Chancellor Carmen Fariña seen with the mayor at a January 2015 school visit.

Demetrius Freeman/Mayoral Photography Office

Chancellor Carmen Fariña seen with the mayor at a January 2015 school visit.

While education advocates continue to push for open access to School Leadership Team meetings, a state appellate court ruled this month that the city can continue to bar access while both sides ready for round two in January.

Six months after State Supreme Court Judge Peter H. Moulton ruled that SLT meetings must be open to the general public, a New York State appellate court ruled October 16 that the DOE could continue to block public access to the meetings while the Department of Education files its appeal to Moulton’s ruling.
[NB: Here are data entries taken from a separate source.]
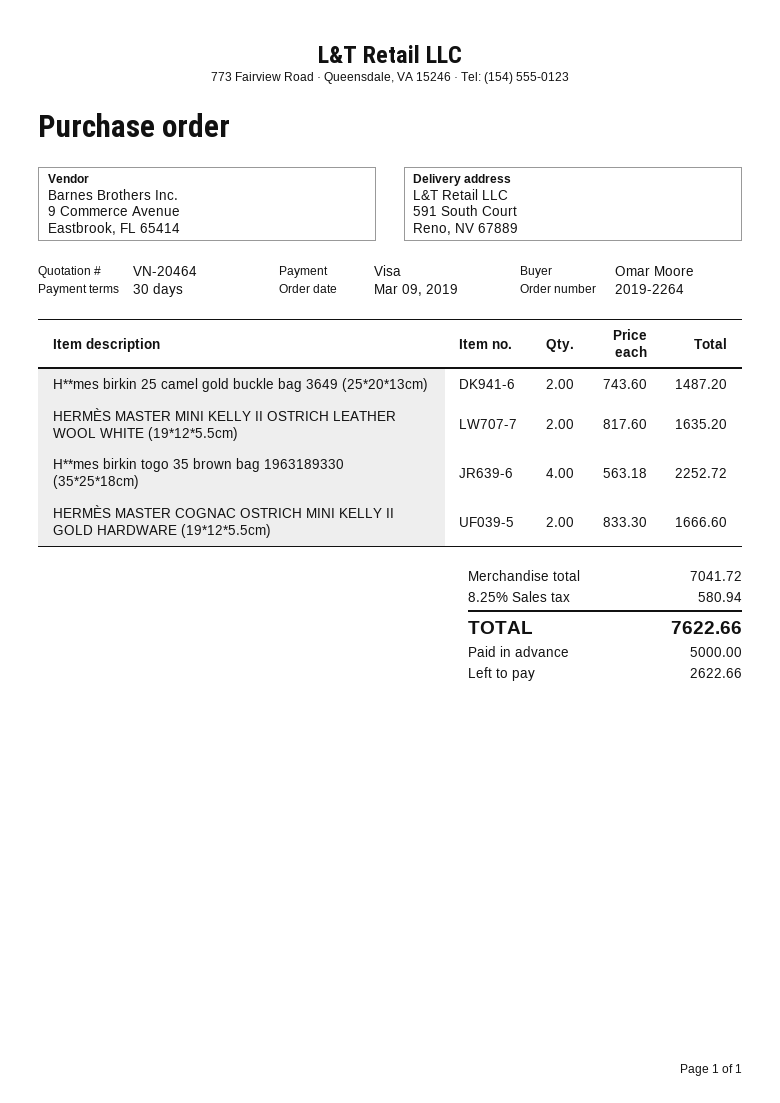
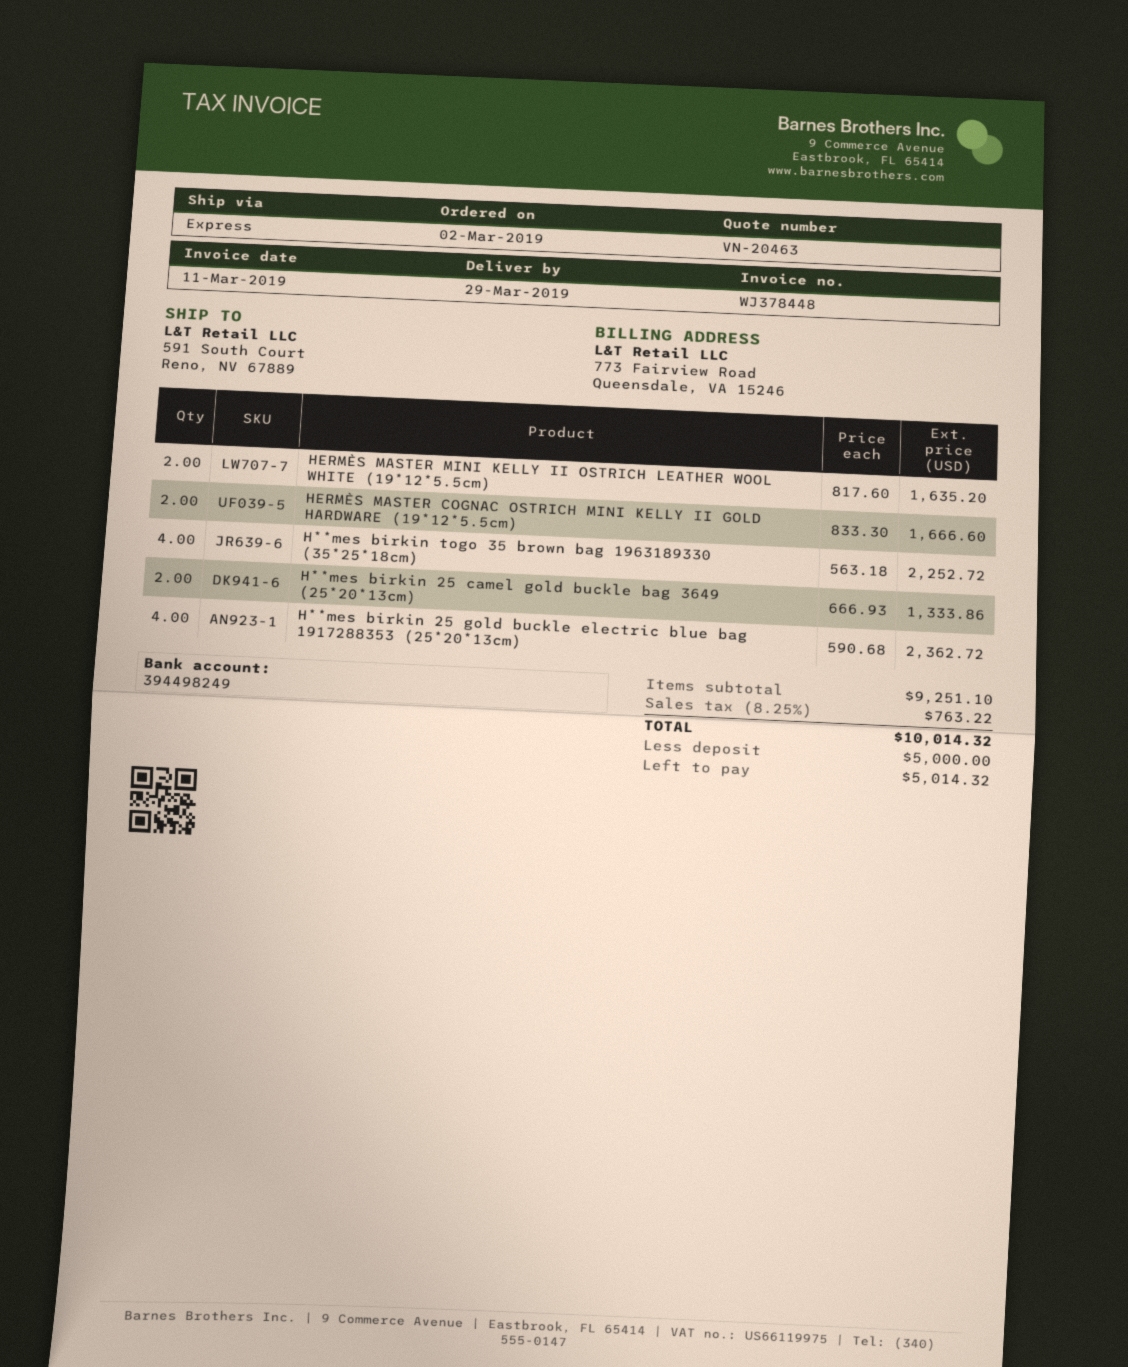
quote number: VN-20464 -> VN-20463
order date: 2019-03-09 -> 2019-03-02
H**mes birkin 25 camel gold buckle bag 3649 (25*20*13cm): 2 x 743.60 = 1487.20 -> 2 x 666.93 = 1333.86
H**mes birkin 25 gold buckle electric blue bag 1917288353 (25*20*13cm): none -> 4 x 590.68 = 2362.72
subtotal: 7041.72 -> 9251.10
tax: 8.25% = 580.94 -> 8.25% = 763.22
total: 7622.66 -> 10014.32
balance: 2622.66 -> 5014.32

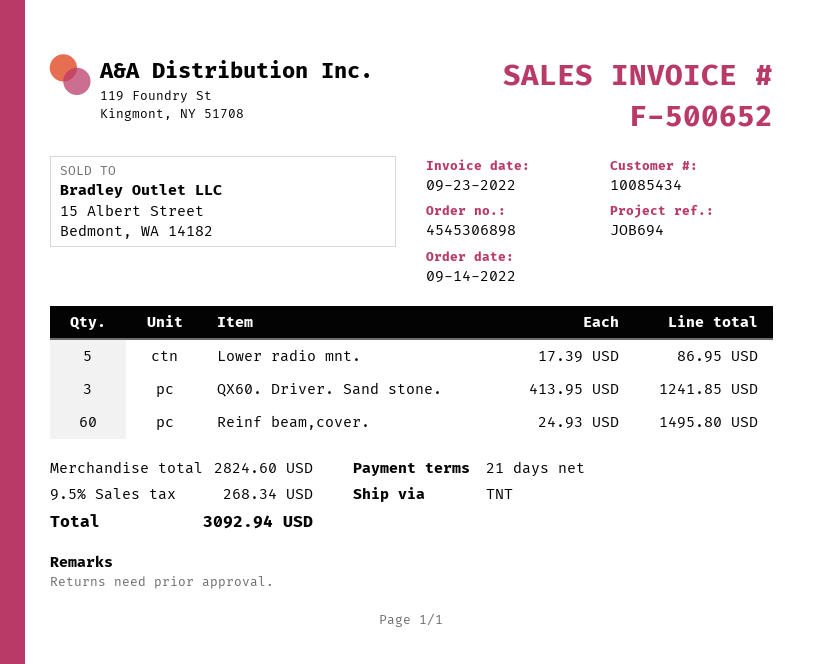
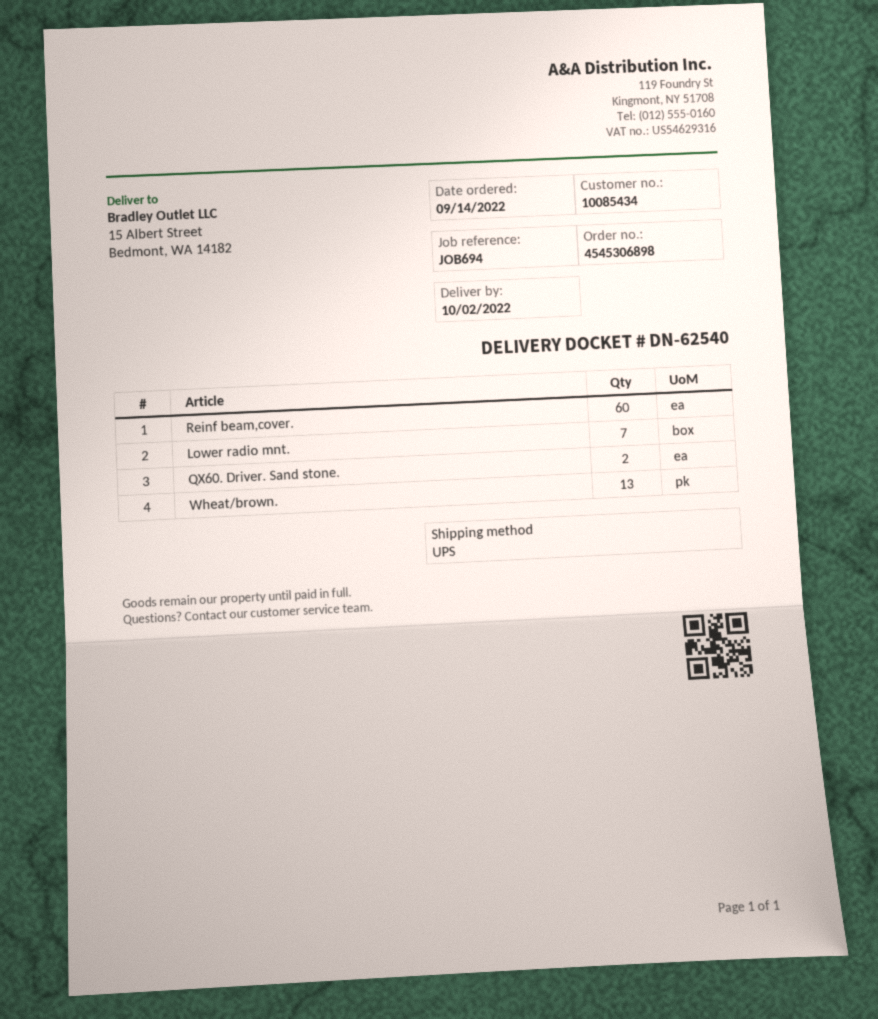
shipping method: TNT -> UPS
Lower radio mnt.: 5 -> 7
QX60. Driver. Sand stone.: 3 -> 2
Wheat/brown.: none -> 13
The ruling was more of a technicality than a decision on any substantive issues, noted education activists, who believe they will ultimately prevail.

“We are still very confident that the court will uphold Justice Moulton’s decision,” said Mark Ladov, of the New York Lawyers for the Public Interest. The Appellate Division of the New York State Supreme Court is expected to hear the DOE’s appeal in January. “Hopefully, we will get a decision that will open SLTs to the public sometime next year.”

While the DOE has argued that individual schools write the bylaws controlling who may attend SLT meetings, last April, Moulton ruled that SLTs came under the state’s Open Meetings Law and therefore had to be open to the general public. Advocate groups like Class Size Matters, part of the lawsuit suing the DOE to open the SLT meetings to the public, have used DOE documents to point out a long history in the DOE of the public being permitted to attend SLT meetings.

SLTs are volunteer bodies with parent members elected by school parents, and include the school principal, the head of the PTA and the UFT chapter leader. Under the guidelines, there need to be an equal number of parents and school representatives.

SLTs help principals write the school’s education plan, make recommendations on how to align the budget with school needs as well as interview prospective principals. The DOE has argued that the groups are strictly advisory, and that allowing the public to sit in on the meetings would have a chilling effect on volunteers’ ability to speak freely.

By allowing the public into the meetings, the city’s Corporation Counsel wrote in an August 20 motion filed in support of the stay, Justice Moulton’s ruling “undermines the essential collaborative nature of SLTs by exposing their deliberative discussion to intrusion and scrutiny by strangers to the school community, including members of the press . . . which necessarily would discourage volunteer members from engaging in the type of free and frank discussion that is so essential to an advisory body.”

While the stay was disappointing, Leonie Haimson, executive director of Class Size Matters wrote in an email, she was hopeful that the plaintiffs would prevail in January, when the Appellate court most likely will rule on DOE’s appeal. The underlying basis of the plaintiffs’ case, she wrote, “remains strong.”